_Assignment:_ Retype the entries below exactly, but begin at the line containing "column FY17 Scaled" and end at the last line.

[Records contained in a dataset]
•••••

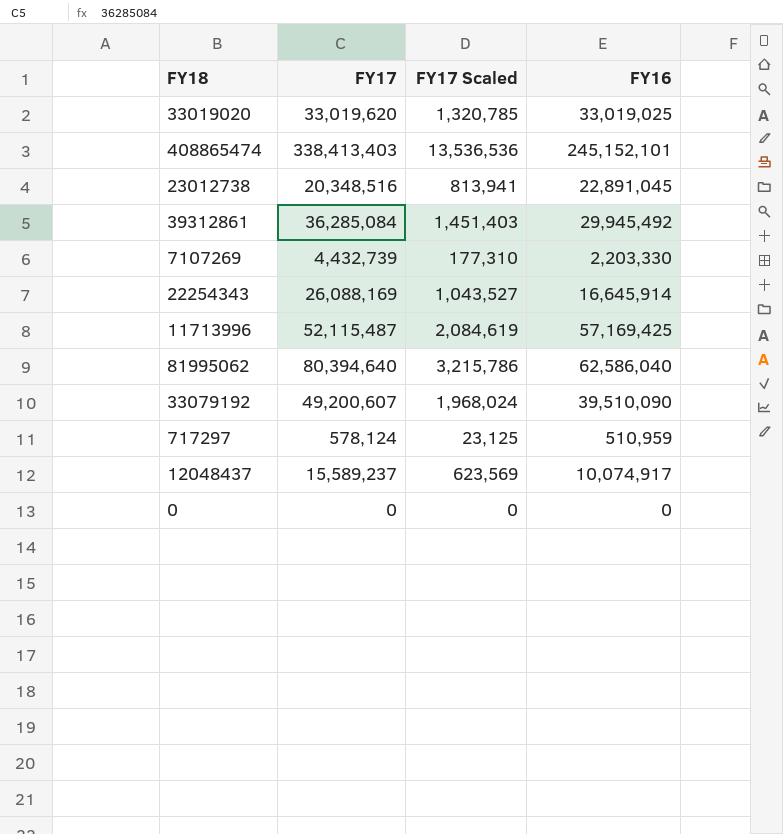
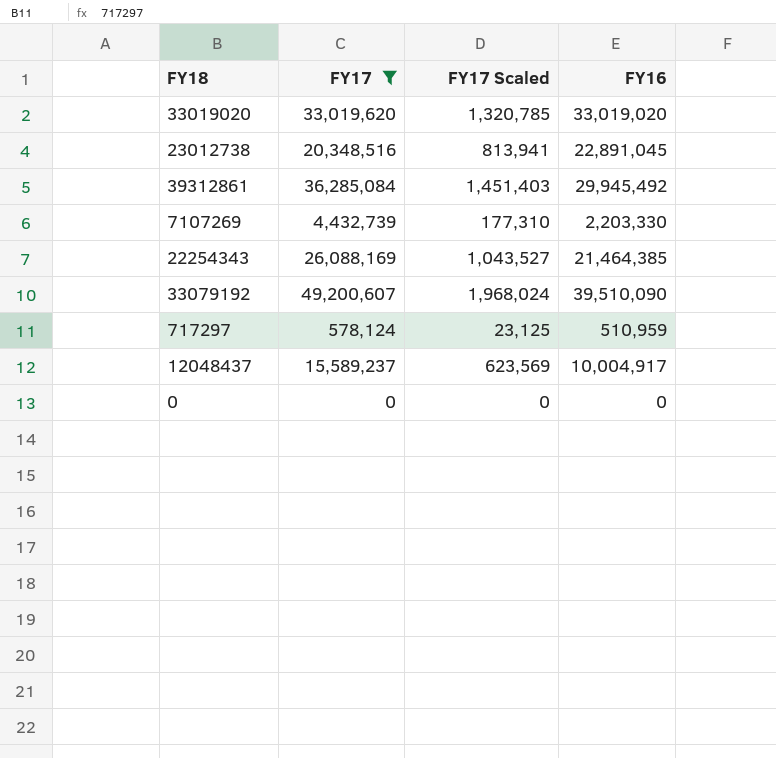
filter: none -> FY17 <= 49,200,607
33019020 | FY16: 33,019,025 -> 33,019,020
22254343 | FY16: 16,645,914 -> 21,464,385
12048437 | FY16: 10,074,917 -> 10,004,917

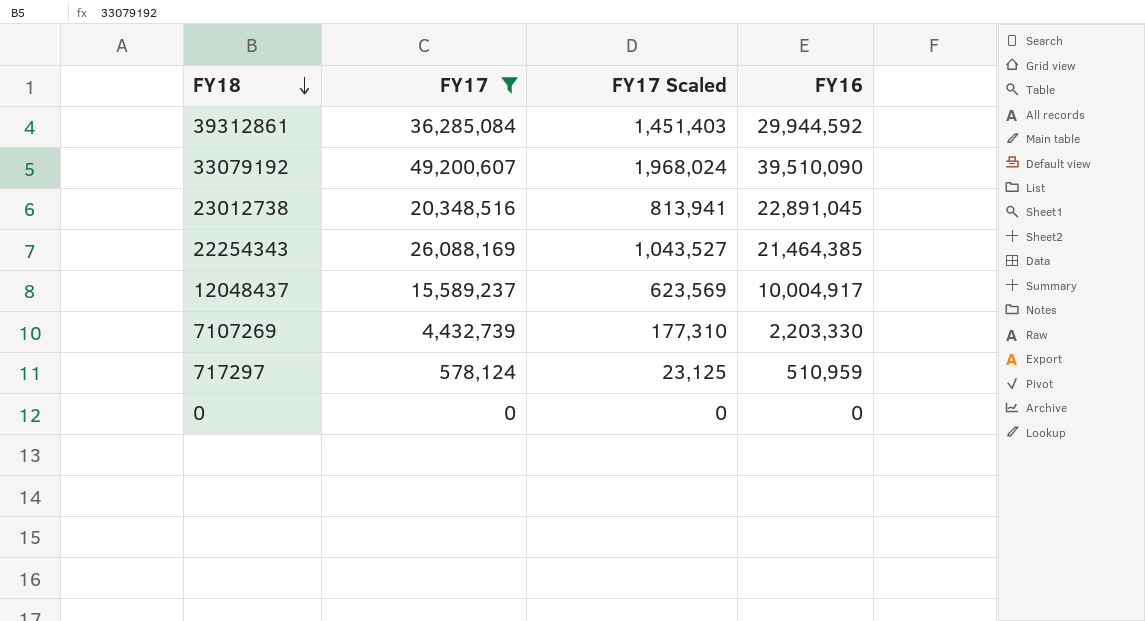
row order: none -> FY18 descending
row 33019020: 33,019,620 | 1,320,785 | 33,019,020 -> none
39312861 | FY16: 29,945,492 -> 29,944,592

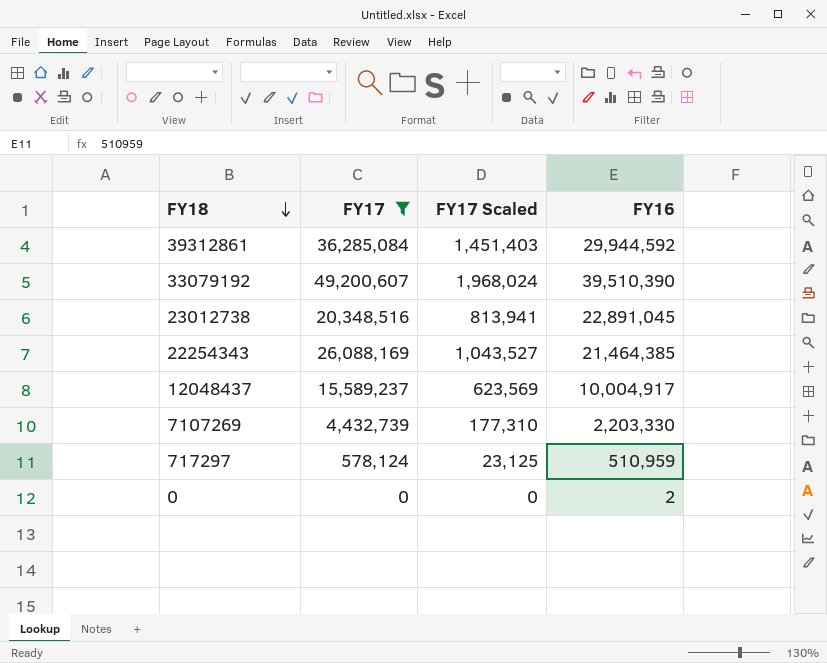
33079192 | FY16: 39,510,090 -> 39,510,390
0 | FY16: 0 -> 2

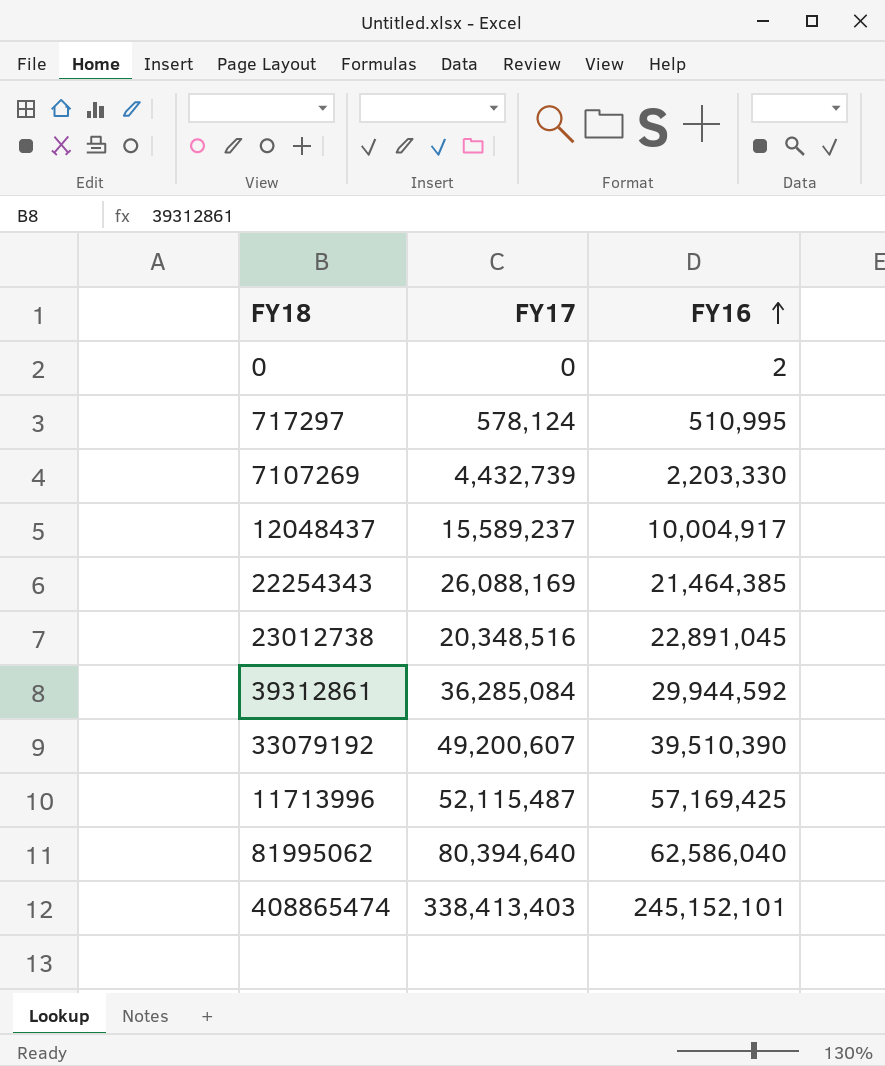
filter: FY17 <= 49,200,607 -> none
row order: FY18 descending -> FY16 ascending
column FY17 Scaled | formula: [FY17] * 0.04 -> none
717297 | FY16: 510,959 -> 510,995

•••••

_Task output:_
column FY17 Scaled | formula: [FY17] * 0.04 -> none
717297 | FY16: 510,959 -> 510,995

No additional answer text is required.